Notwithstanding anything herein to the contrary, this Section 6(b) shall not apply if Executive’s employment is terminated by the Company or a succeeding entity without Cause upon or within one year of a Change of Control at any time during the Term as described in Section 7 hereof. In such case, Section 7 of this Agreement shall control.
(c) Termination By Executive for Good Reason. Executive has the right, in his reasonable determination at any time during the Term, to terminate his employment with the Company for Good Reason (as defined in this Section 6(c) below) by giving written notice to the Company as described in this Section 6(c) below. Prior to the effectiveness of termination for Good Reason, the Company shall be given thirty (30) calendar days’ prior written notice from Executive, specifically identifying the reasons which are alleged to constitute Good Reason, and an opportunity to cure; provided, however, that Executive shall have no obligation to continue his employment with the Company following such thirty (30) calendar day notice period unless the Company cures the event(s) giving rise to Executive’s Good Reason notice. As used in this Section 6(c), the term “Good Reason” shall mean and include (i) assignment to Executive of duties materially inconsistent with Executive’s position, (ii) requiring Executive to move his place of employment more than 50 miles from his place of employment prior to such move, or (iii) a material breach by the Company of this Agreement; provided that in any such case Executive has not consented thereto.
If Executive terminates his employment for Good Reason, the Company’s obligation to Executive shall be limited solely to (i) unpaid Base Salary plus any accrued but unpaid benefits to the effective date of termination, and any unpaid bonus earned in accordance with the then applicable bonus plan or program to the effective date of termination; (ii) severance in an amount equal to Executive’s then-current Base Salary for a period of eighteen (18) months; and (iii) if Executive is eligible for and timely elects COBRA coverage for health insurance coverage, payment of Executive’s COBRA premiums for the health insurance coverage for a period of up to eighteen (18) months, payments to be made on a monthly basis when the premiums are due.

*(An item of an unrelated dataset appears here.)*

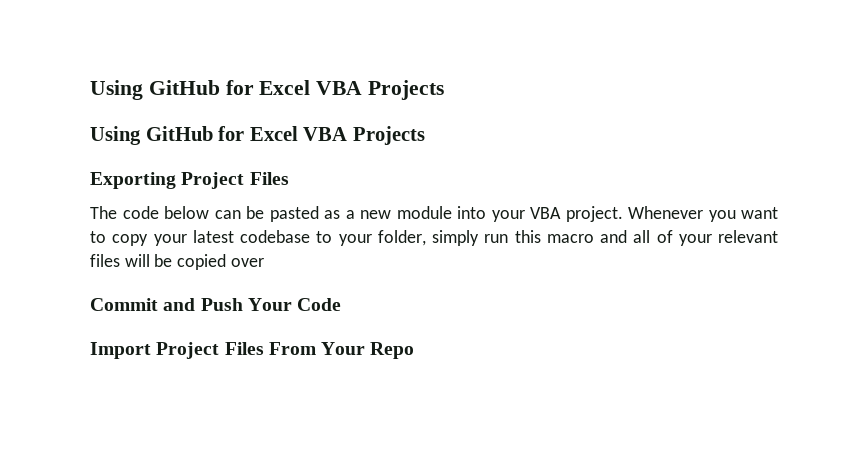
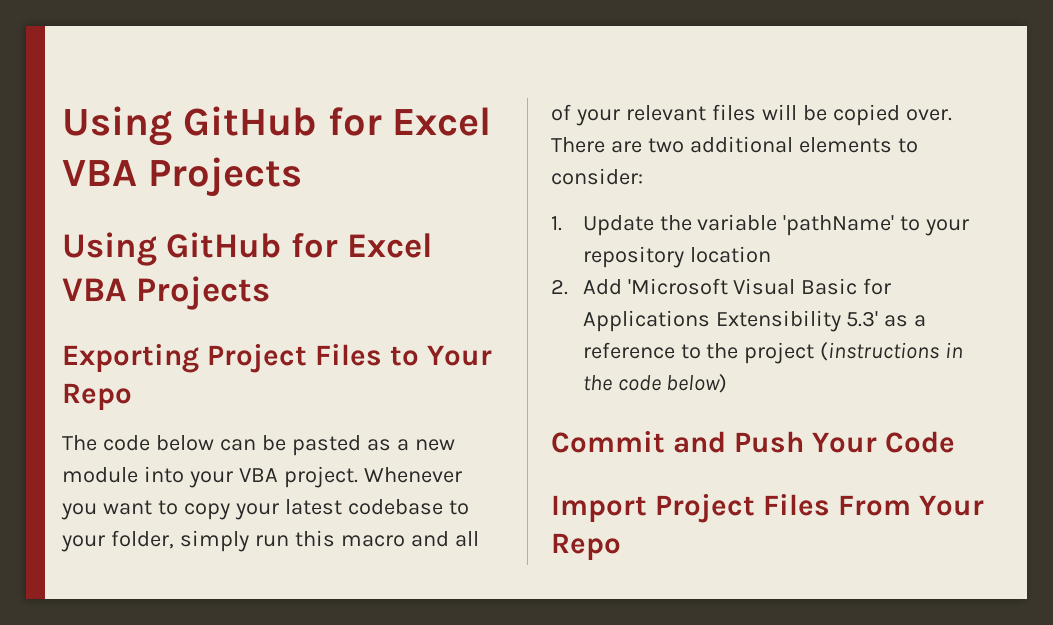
(289, 178) none -> [389,345,492,366] [62,383,132,410] to Your Repo
[230,258,264,267] over -> [905,109,952,121] [551,136,918,153] [551,168,643,185] [551,214,970,236] [582,246,771,268] [551,278,892,295] [582,310,927,332] [582,342,964,364] [582,374,728,393] over. There are two additional elements to consider: // 1. Update the variable 'pathName' to your repository location // 2. Add 'Microsoft Visual Basic for Applications Extensibility 5.3' as a reference to the project (instructions in the code below)

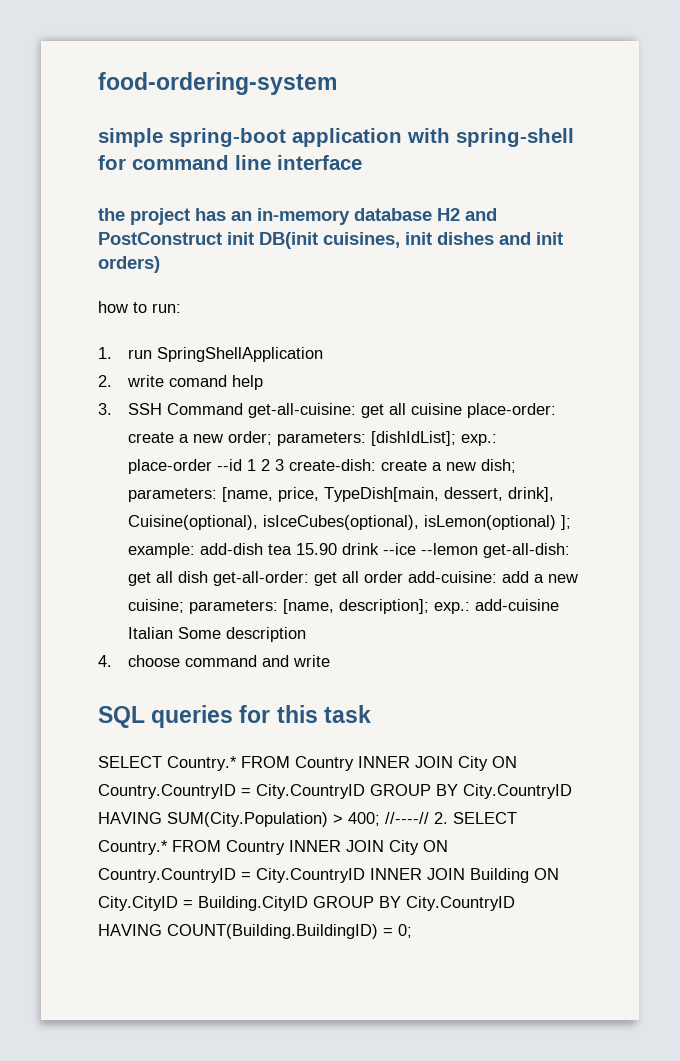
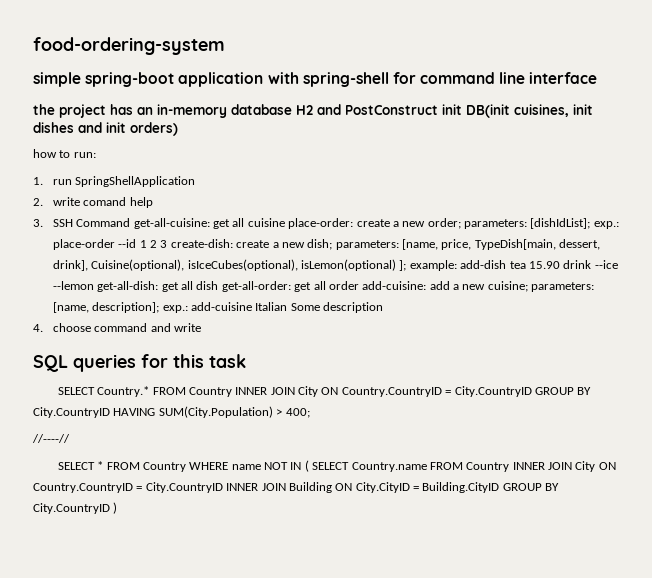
(380, 819) none -> (310, 413) //
[434,812,517,824] [98,840,168,855] 2. SELECT Country.* -> [57,460,427,472] // SELECT * FROM Country WHERE name NOT IN ( SELECT Country.name
[98,924,412,939] HAVING COUNT(Building.BuildingID) = 0; -> [113,502,118,514] )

Executive’s rights with regard to equity incentive awards, including stock options and restricted stock units, shall be governed by separate applicable agreements entered into between Executive and the Company. As a condition to his receipt of the post-employment payments and benefits under this Section 6(c), Executive must be in compliance with Section 5 of this Agreement, and must execute, return, not rescind and comply with a general release of claims agreement in favor of the Company and related entities and individuals, within the timeframe and in a form to be prescribed by the Company. The severance shall be paid in equal installments according to the normal payroll schedule, the first payment to Executive to be made on the next scheduled payroll date that occurs within ninety (90) days after the date of Executive’s termination of employment, provided that the Company has received the signed general release of claims agreement and Executive has not rescinded such agreement within the rescission period set forth in such agreement. Executive shall have no duty to mitigate damages under this Section 6(c) during the applicable severance period and, in the event Executive shall subsequently receive income from providing Executive’s services to any person or entity, including self employment income, or otherwise, then no such income shall in any manner offset or otherwise reduce the payment obligations of the Company hereunder.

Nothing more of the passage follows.